I cannot tell you how much I love the Face Time on the iphone. Amazing. It makes the distance and time between visits with the babies so much more bearable. On Sunday I was cooking dinner for church and video chatting with Chloe while I was working and she was drawing and chatting. She was telling me a little about the new church that her family is attending and I asked her if she already knew some people there, and she said that she knew a few. Then I said, “That’s ok, because you’re really good at making new friends.” And she replied. “It’s my gift!” Of course I laughed and she looked at me like I was the crazy one and said, “What? IT’S MY GIFT!”
I absolutely love how she’s able to state that with such confidence and certainty and doesn’t feel the need to feign humility or qualify it in any way. She is herself. Making friends is her gift. She is so loved, supported and well-parented that she can have all the confidence in the world because she knows she is safe. She hasn’t been beaten down by life and I hope she never is. If someone even looks at her sideways, I’m coming after them.

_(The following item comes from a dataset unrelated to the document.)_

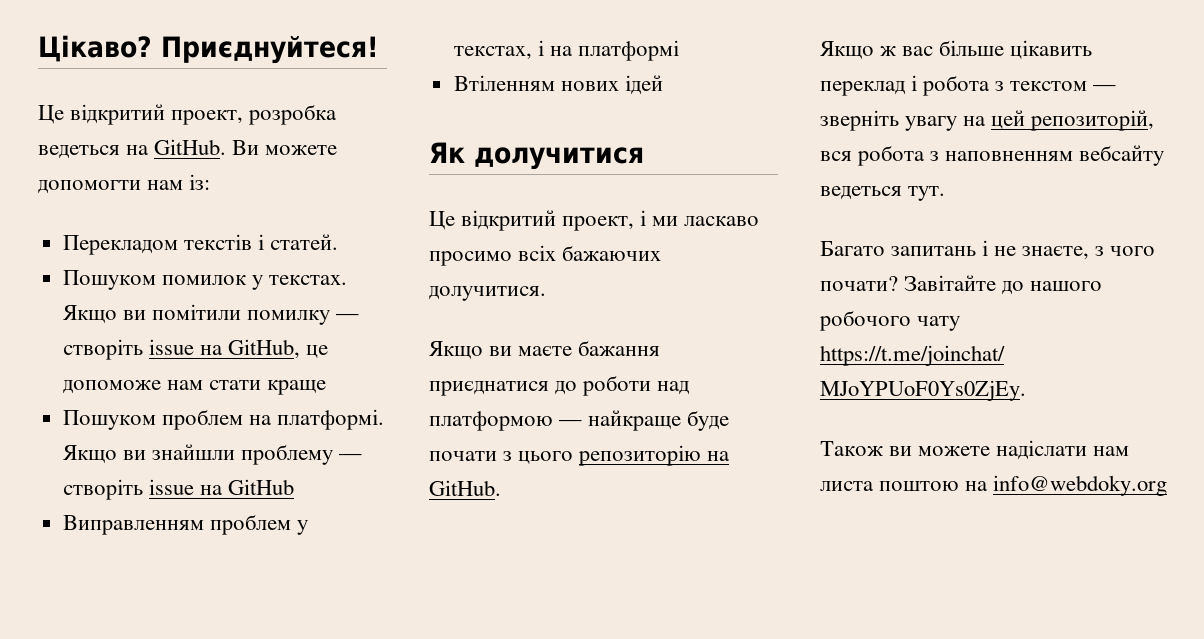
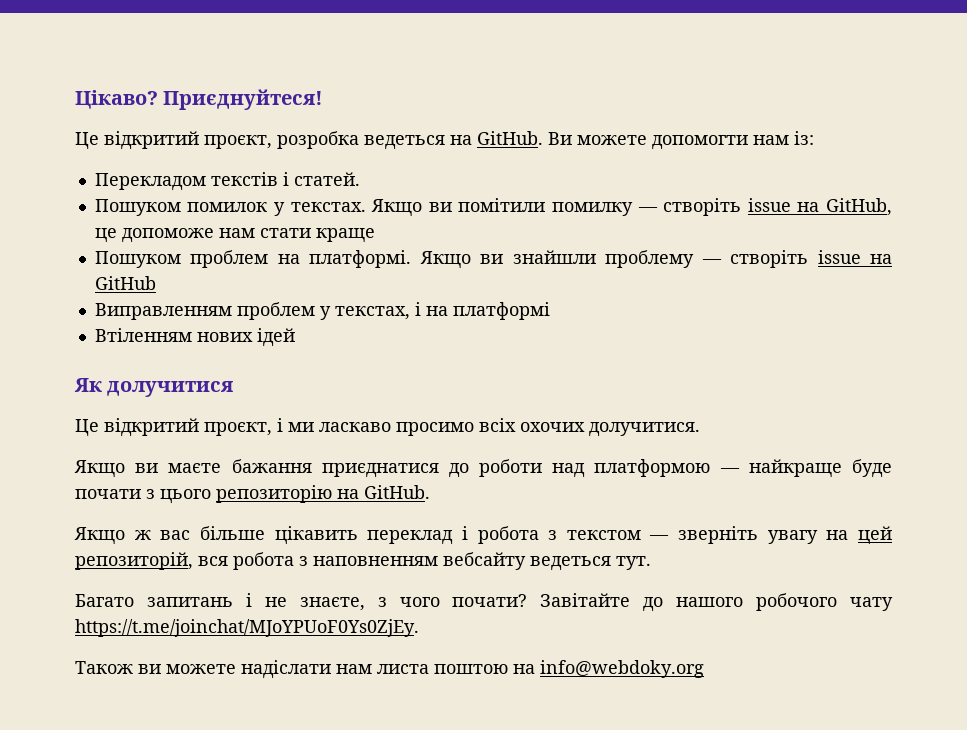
- Це відкритий проект, розробка ведеться на GitHub.
+ Це відкритий проєкт, розробка ведеться на GitHub.
- Це відкритий проект, і ми ласкаво просимо всіх бажаючих долучитися.
+ Це відкритий проєкт, і ми ласкаво просимо всіх охочих долучитися.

As adults we have experienced all kinds of loss and rejection and it changes us, not always for the better. We lose our sense of safety as we move away from a stable household or if we never had one and then must somehow establish our own. If you have had a stable, loving up-bringing, you come to adulthood with an infrastructure on which to hang your own household. If you didn’t, you’re starting from scratch. Both have their advantages.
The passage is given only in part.